[Records for the task]
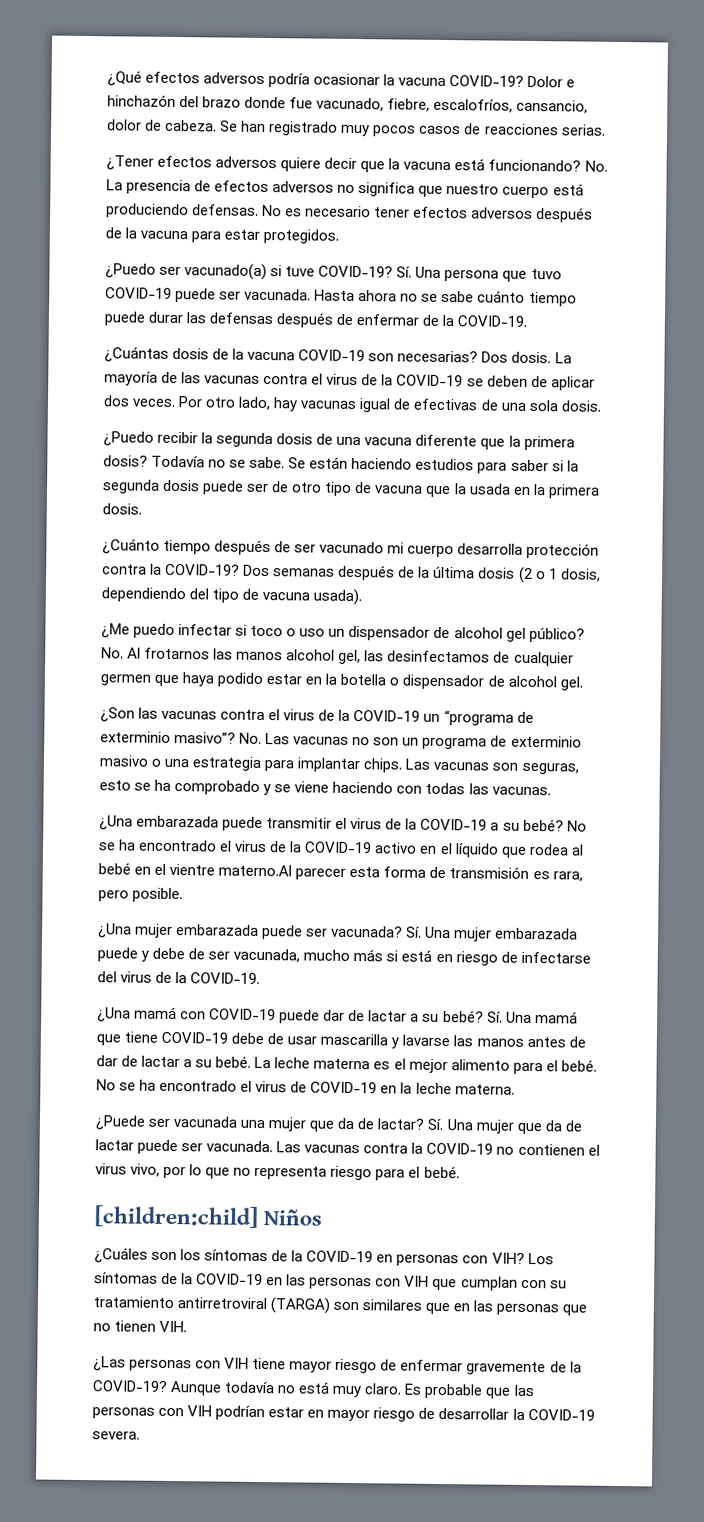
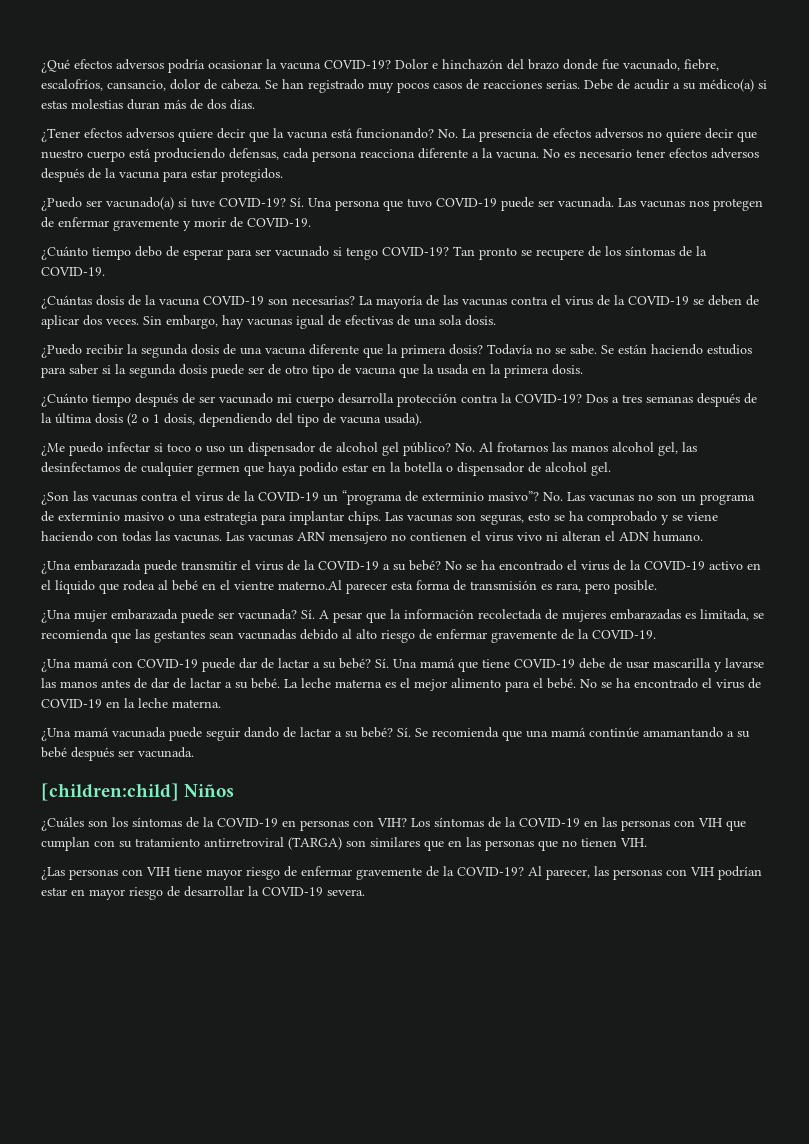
(606, 130) none -> [584,79,767,92] [41,99,255,110] Debe de acudir a su médico(a) si estas molestias duran más de dos días.
[358,182,416,197] significa -> [666,128,733,142] quiere decir
[192,204,260,216] defensas. -> [229,148,539,162] defensas, cada persona reacciona diferente a la vacuna.
[314,289,577,307] [104,311,420,328] Hasta ahora no se sabe cuánto tiempo puede durar las defensas después de enfermar -> [618,198,763,211] [41,217,311,231] [41,246,675,260] Las vacunas nos protegen de enfermar gravemente y morir de COVID-19. // ¿Cuánto tiempo debo de esperar para ser vacunado si tengo COVID-19? Tan pronto se recupere de los síntomas
[481,351,552,364] Dos dosis. -> (355, 300) none
[178,396,272,411] Por otro lado, -> [143,315,218,329] Sin embargo,
(271, 570) none -> [612,394,642,403] a tres
(551, 791) none -> [226,531,703,544] Las vacunas ARN mensajero no contienen el virus vivo ni alteran el ADN humano.
[425,926,579,942] [97,947,591,966] [97,971,153,983] Una mujer embarazada puede y debe de ser vacunada, mucho más si está en riesgo de infectarse del virus -> [319,609,764,623] [41,629,557,643] A pesar que la información recolectada de mujeres embarazadas es limitada, se recomienda que las gestantes sean vacunadas debido al alto riesgo de enfermar gravemente
[95,1115,582,1135] [95,1139,600,1156] [95,1163,460,1181] ¿Puede ser vacunada una mujer que da de lactar? Sí. Una mujer que da de lactar puede ser vacunada. Las vacunas contra la COVID-19 no contienen el virus vivo, por lo que no representa riesgo para el bebé. -> [41,727,750,741] [41,747,194,761] ¿Una mamá vacunada puede seguir dando de lactar a su bebé? Sí. Se recomienda que una mamá continúe amamantando a su bebé después ser vacunada.
[170,1381,512,1399] Aunque todavía no está muy claro. Es probable que -> [528,866,590,880] Al parecer,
[/Records for the task]
All that is wanted is the set of lines from the one with "[95,1115,582,1135] [95,1139,600,1156] [95,1163,460,1181]" through the last line of the entries, both included, output exactly.

[95,1115,582,1135] [95,1139,600,1156] [95,1163,460,1181] ¿Puede ser vacunada una mujer que da de lactar? Sí. Una mujer que da de lactar puede ser vacunada. Las vacunas contra la COVID-19 no contienen el virus vivo, por lo que no representa riesgo para el bebé. -> [41,727,750,741] [41,747,194,761] ¿Una mamá vacunada puede seguir dando de lactar a su bebé? Sí. Se recomienda que una mamá continúe amamantando a su bebé después ser vacunada.
[170,1381,512,1399] Aunque todavía no está muy claro. Es probable que -> [528,866,590,880] Al parecer,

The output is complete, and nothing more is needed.